Stop licht staat op Rood, stop licht staat op Groen..
In Hengelo is altijd wel een festivalletje te doen....

Gaaf denk ik die Pink Floyd uitvoering! 
Leuk om meer foto's te zien!

Dave

----------


## Gast1401081

> Stop licht staat op Rood, stop licht staat op Groen..
> In Hengelo is altijd wel een festivalletje te doen....
> 
> 
> Dave



heeeeeeeeeeeeeeeeeeeeee,,, das Almelo....

enne 
Ich bin in Almeloër !

----------


## 4wd

de foto's vind je hier

The Wall Powered by Hecla Professional Audio & Video Systems

 :Smile:  wat een geweldige productie.
ondanks het weer een grote opkomst.
bijna continu regen

----------


## Gast1401081

jammer dat er geen "wall"was...
zoals bij pink noise

----------


## BlackLight_Frank

Lichttafel op de vrijdagavond was volgens mij Compulite, tafel van Rabotheater zelf. Zaterdag een Pearl (volgens mij 2000) voor het licht en een GrandMA ultralight voor het videogedeelte op het grote scherm tijdens het optreden van Di-rect.
Licht wat er hing was erg theater gebaseerd, voor de vrijdagavond bedacht. Voor Direct waren iets meer spotjes, of natuurlijk een paar balken met Parren geen overbodige luxe geweest. Nu is zo'n megascherm als achtergrond natuurlijk wel mooi, maar bij muziek als Di-rect vind ik wat ACL's en Parren erbij beter passen.

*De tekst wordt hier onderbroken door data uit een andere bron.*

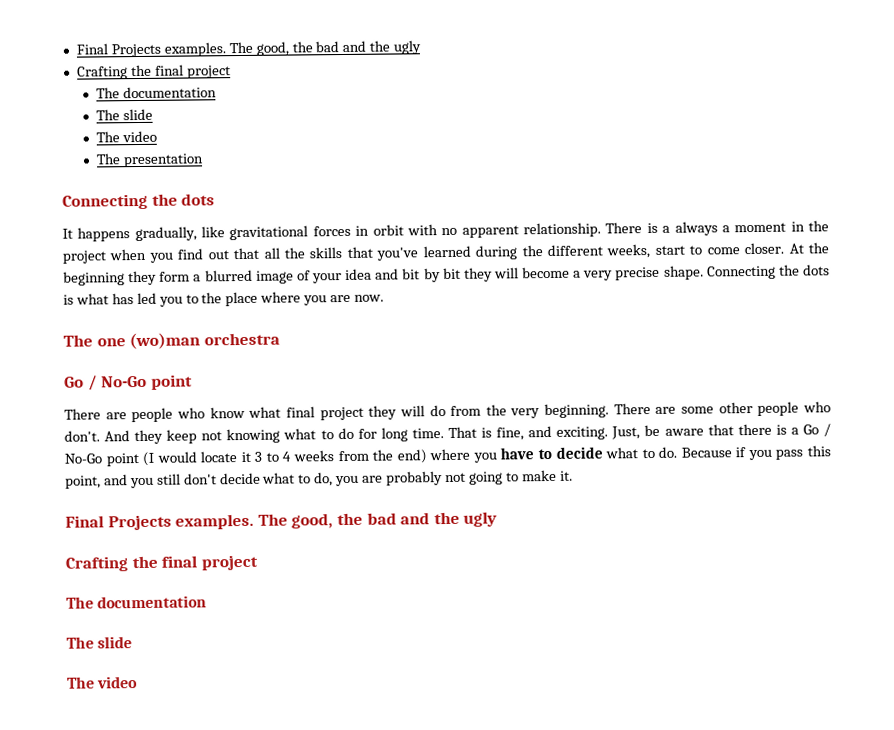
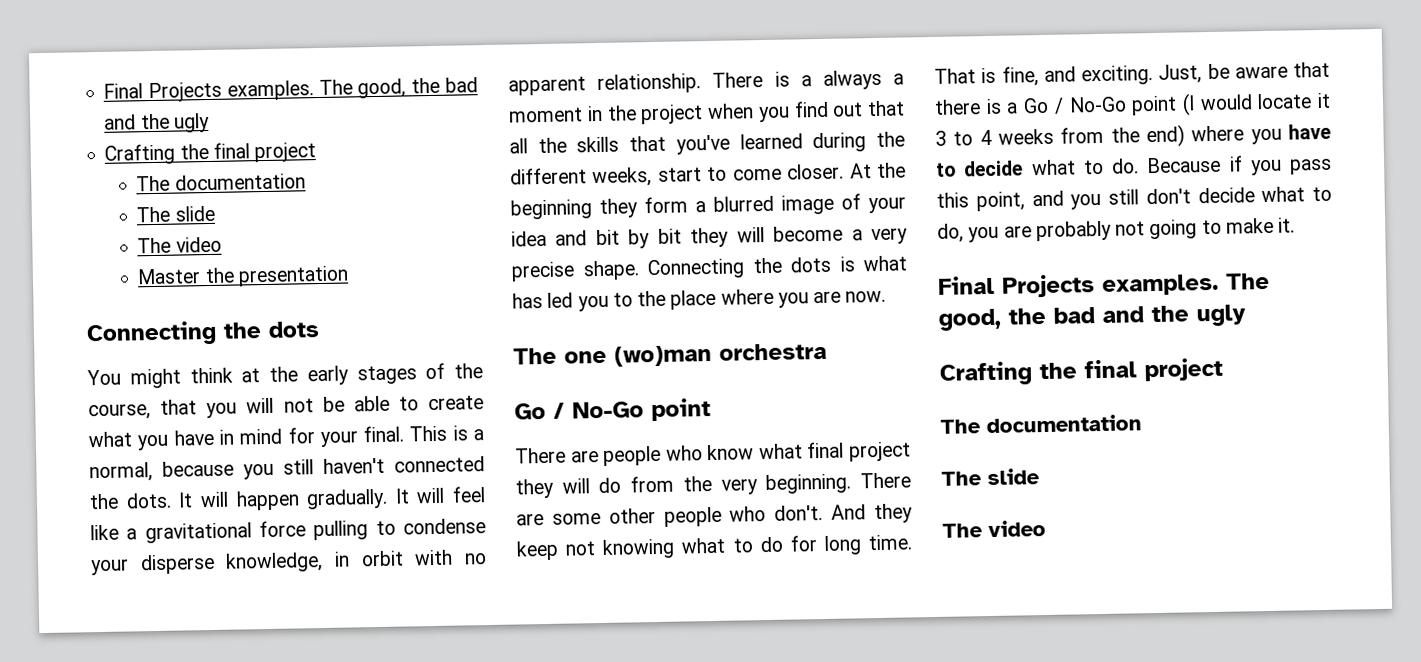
[96,153,122,165] The -> [137,267,235,285] Master the
[62,225,351,242] It happens gradually, like gravitational forces -> [87,362,483,389] [88,395,484,421] [88,425,485,451] [89,456,485,483] [89,486,486,511] [90,518,486,544] [91,552,324,576] You might think at the early stages of the course, that you will not be able to create what you have in mind for your final. This is a normal, because you still haven't connected the dots. It will happen gradually. It will feel like a gravitational force pulling to condense your disperse knowledge,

Maar laat ik niet klagen, wij hadden helemaal geen licht bij ons. Wij mochten alleen maar een het einde van beide avonden plaatjes draaien. Een mooie plek hadden we daarvoor wel, de bovenverdieping van de FOH tent ! Wij stonden vrijdag-avond in ieder geval wel droog. We hebben nog wel zitten twijfelen of we bovenin nog wat zouden hangen, maar daar waren de weersvooruitzichten niet op afgestemd. Dus gewoon 1 flightcase met mengpaneeltje, CD speler en Muziek-PC en 2 lijntjes naar de begane grond en klaar.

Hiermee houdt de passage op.